(Web page revision data)
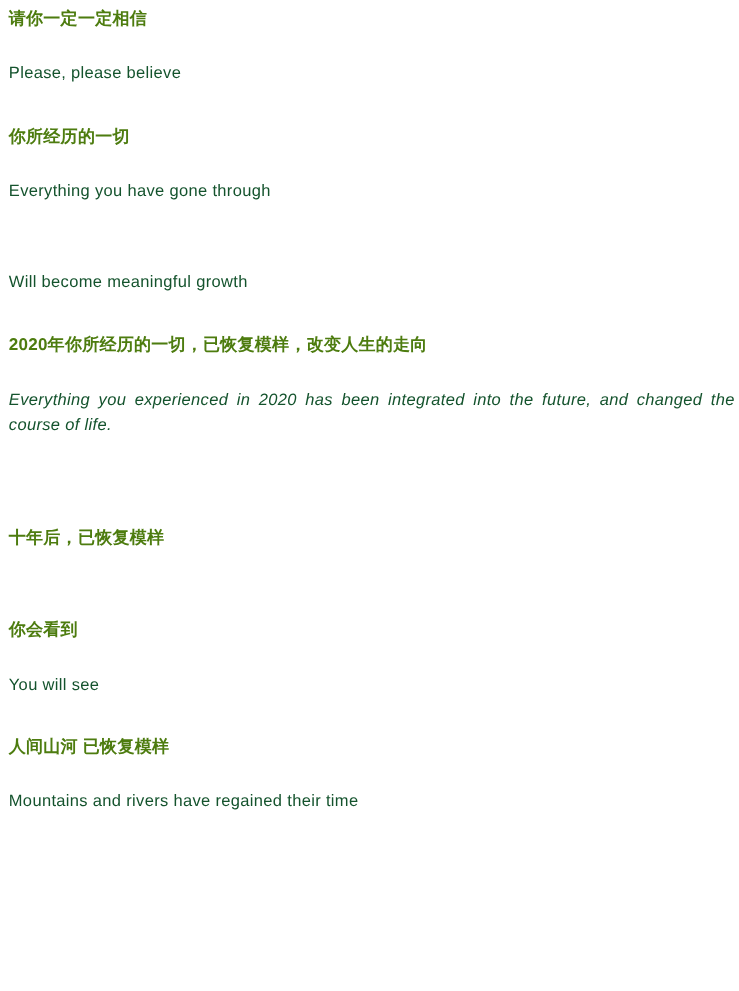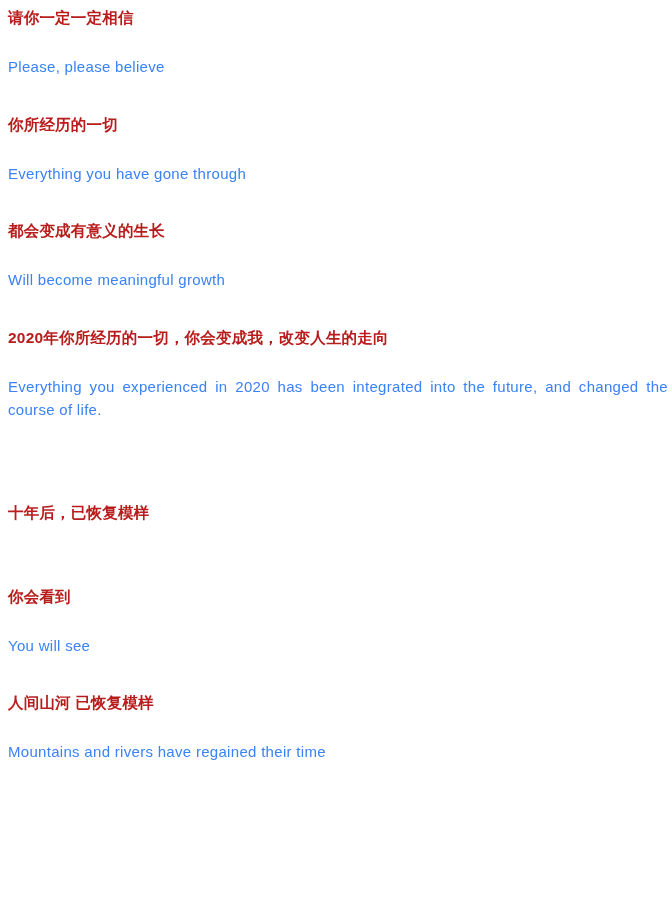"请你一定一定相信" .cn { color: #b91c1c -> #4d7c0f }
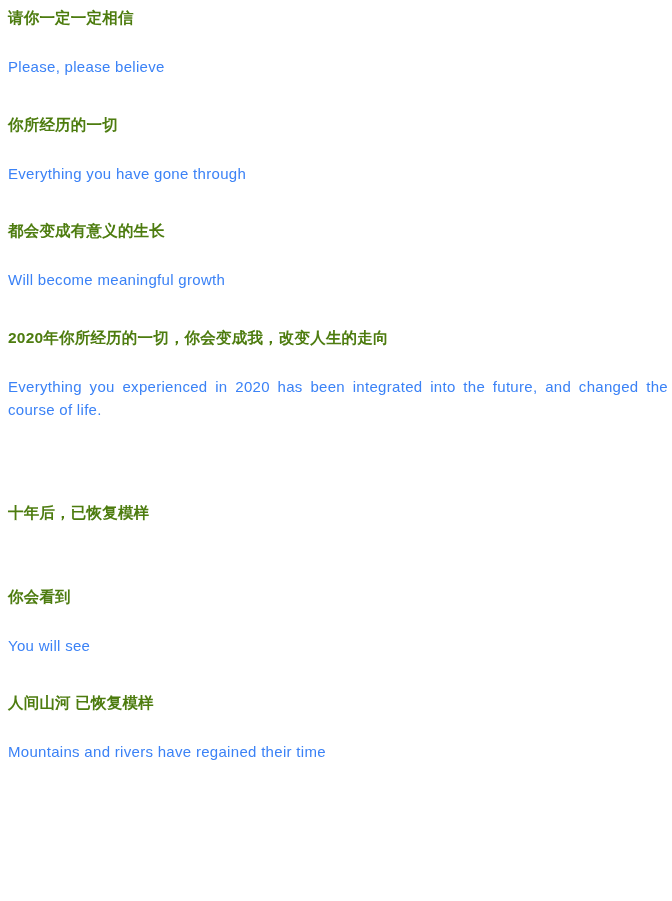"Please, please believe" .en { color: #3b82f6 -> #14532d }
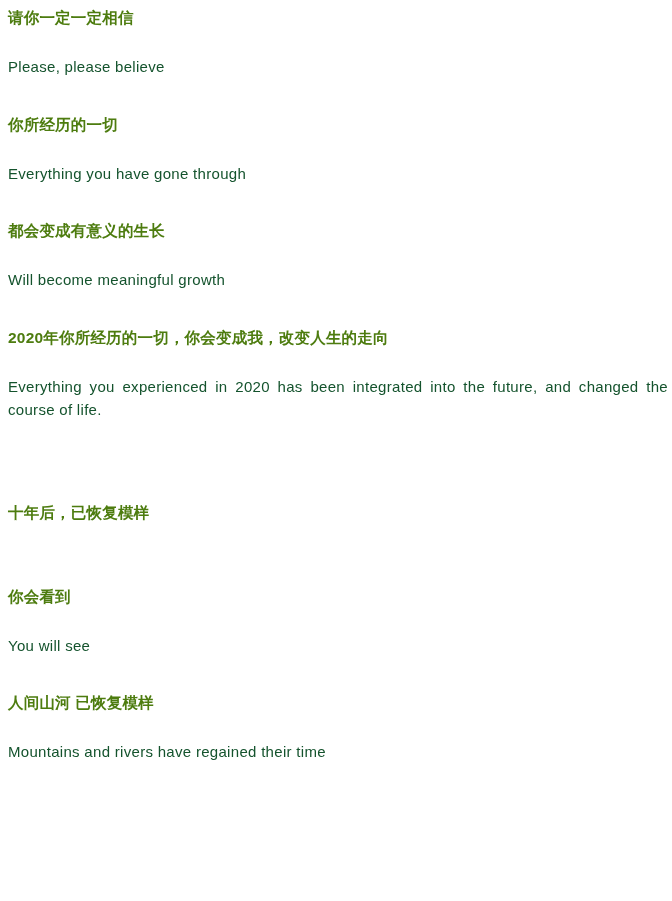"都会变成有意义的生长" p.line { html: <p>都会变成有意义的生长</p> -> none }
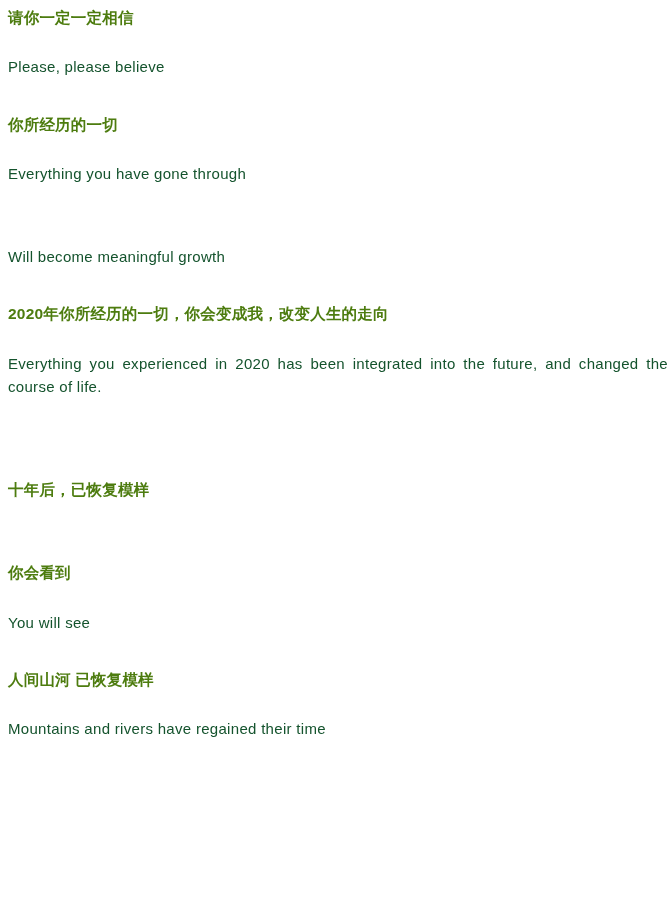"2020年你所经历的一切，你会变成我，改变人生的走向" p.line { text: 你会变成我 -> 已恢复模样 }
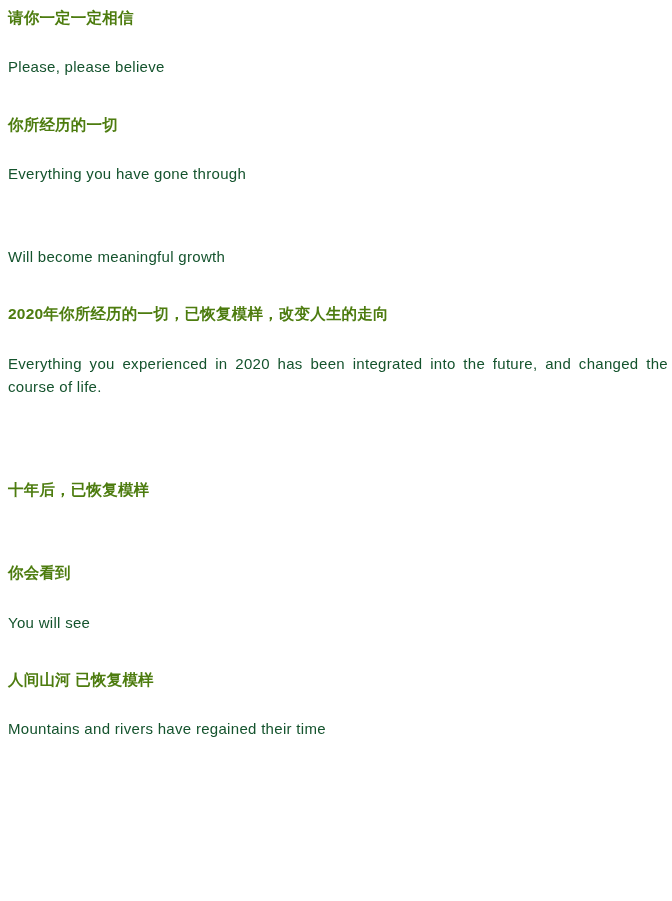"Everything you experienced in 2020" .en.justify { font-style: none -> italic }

→ **EXERCISE REQUIREMENTS**: Word for word, repeat each record above; leave out every picture.

→ **ANSWER FOR THE TASK**:
"请你一定一定相信" .cn { color: #b91c1c -> #4d7c0f }
"Please, please believe" .en { color: #3b82f6 -> #14532d }
"都会变成有意义的生长" p.line { html: <p>都会变成有意义的生长</p> -> none }
"2020年你所经历的一切，你会变成我，改变人生的走向" p.line { text: 你会变成我 -> 已恢复模样 }
"Everything you experienced in 2020" .en.justify { font-style: none -> italic }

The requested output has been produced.